Track notebooks & scripts¶

This guide explains how to use track() & finish() to track notebook & scripts along with their inputs and outputs.

For tracking data lineage in pipelines, see Pipelines – workflow managers.

# !pip install 'lamindb[jupyter]'
!lamin init --storage ./test-track

Track data lineage¶

Call track() to register a data transformation and start tracking inputs & outputs of a run. You will find your notebook or script in the Transform registry along with pipelines & functions. Run stores executions.

import lamindb as ln

# --> `ln.track()` generates a uid for your code
# --> `ln.track(uid)` initiates a tracked run
ln.track("9priar0hoE5u0000")

# your code

ln.finish()  # mark run as finished, save execution report, source code & environment

Below is how a notebook with run report looks on the hub.

Query & load a notebook or script¶

In the API, filter Transform to obtain a transform record:

transform = ln.Transform.get(name="Track notebooks & scripts")
transform.source_code  # source code
transform.latest_run.report  # report of latest run
transform.latest_run.environment  # environment of latest run
transform.runs  # all runs

On the hub, search or filter the transform page and then load a script or notebook on the CLI. For example,

lamin load https://lamin.ai/laminlabs/lamindata/transform/13VINnFk89PE0004

Sync scripts with GitHub¶

To sync with your git commit, add the following line to your script:

ln.settings.sync_git_repo = <YOUR-GIT-REPO-URL>

synced-with-git.py¶

import lamindb as ln

ln.settings.sync_git_repo = "https://github.com/..."
ln.track()
# your code
ln.finish()

You’ll now see the GitHub emoji clickable on the hub.

Track run parameters¶

LaminDB’s validation dialogue auto-generates code for run parameters. Here is an example:

import lamindb as ln

ln.Param(name="input_dir", dtype="str").save()
ln.Param(name="learning_rate", dtype="float").save()
ln.Param(name="preprocess_params", dtype="dict").save()

run-track-with-params.py¶

import argparse
import lamindb as ln

if __name__ == "__main__":
    p = argparse.ArgumentParser()
    p.add_argument("--input-dir", type=str)
    p.add_argument("--downsample", action="store_true")
    p.add_argument("--learning-rate", type=float)
    args = p.parse_args()
    params = {
        "input_dir": args.input_dir,
        "learning_rate": args.learning_rate,
        "preprocess_params": {
            "downsample": args.downsample,
            "normalization": "the_good_one",
        },
    }
    ln.track("JjRF4mACd9m00001", params=params)
    # your code
    ln.finish()

Run the script.

!python scripts/run-track-with-params.py  --input-dir ./mydataset --learning-rate 0.01 --downsample

Query by run parameters¶

Query for all runs that match a certain parameters:

ln.Run.params.filter(learning_rate=0.01, input_dir="./mydataset", preprocess_params__downsample=True).df()

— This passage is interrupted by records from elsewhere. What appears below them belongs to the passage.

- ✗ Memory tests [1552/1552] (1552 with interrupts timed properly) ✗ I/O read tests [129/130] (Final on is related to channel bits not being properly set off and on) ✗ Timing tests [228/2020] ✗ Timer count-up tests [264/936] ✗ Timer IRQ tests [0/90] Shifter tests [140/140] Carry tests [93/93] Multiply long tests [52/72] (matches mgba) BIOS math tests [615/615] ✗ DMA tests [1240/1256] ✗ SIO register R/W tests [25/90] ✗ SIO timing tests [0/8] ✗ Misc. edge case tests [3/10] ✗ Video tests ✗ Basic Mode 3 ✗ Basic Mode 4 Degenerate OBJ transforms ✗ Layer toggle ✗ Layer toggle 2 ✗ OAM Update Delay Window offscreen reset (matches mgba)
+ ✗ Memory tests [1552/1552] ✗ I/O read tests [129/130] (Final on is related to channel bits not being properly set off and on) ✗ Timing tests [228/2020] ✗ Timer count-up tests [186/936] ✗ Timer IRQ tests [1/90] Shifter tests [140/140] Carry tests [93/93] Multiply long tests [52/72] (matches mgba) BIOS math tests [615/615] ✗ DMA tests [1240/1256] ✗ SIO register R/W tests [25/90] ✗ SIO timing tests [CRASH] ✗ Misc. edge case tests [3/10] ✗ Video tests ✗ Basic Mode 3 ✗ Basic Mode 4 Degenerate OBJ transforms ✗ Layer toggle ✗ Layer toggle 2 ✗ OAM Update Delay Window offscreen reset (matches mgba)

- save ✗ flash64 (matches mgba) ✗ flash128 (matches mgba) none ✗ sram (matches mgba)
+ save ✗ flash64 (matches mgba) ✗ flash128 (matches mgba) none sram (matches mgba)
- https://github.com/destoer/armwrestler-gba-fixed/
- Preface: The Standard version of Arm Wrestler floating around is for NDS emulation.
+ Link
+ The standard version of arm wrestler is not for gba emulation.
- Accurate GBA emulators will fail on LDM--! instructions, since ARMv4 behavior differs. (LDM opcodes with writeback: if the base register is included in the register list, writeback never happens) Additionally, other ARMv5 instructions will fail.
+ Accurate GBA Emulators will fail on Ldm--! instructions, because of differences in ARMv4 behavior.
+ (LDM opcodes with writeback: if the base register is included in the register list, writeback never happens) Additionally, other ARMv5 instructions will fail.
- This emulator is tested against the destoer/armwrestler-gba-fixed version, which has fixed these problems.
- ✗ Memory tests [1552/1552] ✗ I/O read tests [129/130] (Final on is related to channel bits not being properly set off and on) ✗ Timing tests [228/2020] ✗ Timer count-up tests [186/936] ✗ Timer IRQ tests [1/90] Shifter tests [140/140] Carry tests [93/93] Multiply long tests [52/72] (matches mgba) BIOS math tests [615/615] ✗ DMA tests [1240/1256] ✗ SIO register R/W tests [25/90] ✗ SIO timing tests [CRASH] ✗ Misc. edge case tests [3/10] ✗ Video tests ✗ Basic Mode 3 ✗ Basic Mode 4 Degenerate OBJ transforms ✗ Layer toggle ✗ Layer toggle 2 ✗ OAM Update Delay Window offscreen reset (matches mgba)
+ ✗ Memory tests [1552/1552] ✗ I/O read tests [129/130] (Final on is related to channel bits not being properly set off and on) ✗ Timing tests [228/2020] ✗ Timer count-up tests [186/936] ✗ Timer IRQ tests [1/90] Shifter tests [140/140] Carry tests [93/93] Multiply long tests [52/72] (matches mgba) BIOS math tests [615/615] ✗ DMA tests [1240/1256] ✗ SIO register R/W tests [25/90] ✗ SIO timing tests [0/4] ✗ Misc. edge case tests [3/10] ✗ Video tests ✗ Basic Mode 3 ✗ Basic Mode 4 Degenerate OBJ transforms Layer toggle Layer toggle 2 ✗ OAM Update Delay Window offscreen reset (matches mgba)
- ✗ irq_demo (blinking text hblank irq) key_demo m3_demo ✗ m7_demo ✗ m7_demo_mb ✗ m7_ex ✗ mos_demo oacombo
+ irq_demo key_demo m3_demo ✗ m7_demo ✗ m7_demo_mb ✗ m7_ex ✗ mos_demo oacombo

Show code cell output Hide code cell output

	uid	started_at	finished_at	is_consecutive	reference	reference_type	transform_id	report_id	environment_id	parent_id	created_at	created_by_id
id
1	ioTNimxUd4IiM62dQCjA	2024-11-13 13:00:26.991545+00:00	2024-11-13 13:00:28.700203+00:00	True	None	None	1	None	1	None	2024-11-13 13:00:26.991608+00:00	1

Note that:

preprocess_params__downsample=True traverses the dictionary preprocess_params to find the key "downsample" and match it to True
nested keys like "downsample" in a dictionary do not appear in Param and hence, do not get validated

Below is how you get the parameter values that were used for a given run.

run = ln.Run.params.filter(learning_rate=0.01).order_by("-started_at").first()
run.params.get_values()

Or on the hub.

If you want to query all parameter values across all runs, use ParamValue.

ln.core.ParamValue.df(include=["param__name", "created_by__handle"])

Show code cell output Hide code cell output

	param__name	created_by__handle	value	param_id	created_at	created_by_id
id
1	input_dir	testuser1	./mydataset	1	2024-11-13 13:00:27.010955+00:00	1
2	learning_rate	testuser1	0.01	2	2024-11-13 13:00:27.011020+00:00	1
3	preprocess_params	testuser1	{'downsample': True, 'normalization': 'the_goo...	3	2024-11-13 13:00:27.011074+00:00	1

Manage notebook templates¶

A notebook acts like a template upon using lamin load to load it. Consider you run:

lamin load https://lamin.ai/account/instance/transform/Akd7gx7Y9oVO0000

Upon running the returned notebook, you’ll automatically create a new version and be able to browse it via the version dropdown on the UI.

Additionally, you can:

label using ULabel, e.g., transform.ulabels.add(template_label)
tag with an indicative version string, e.g., transform.version = "T1"; transform.save()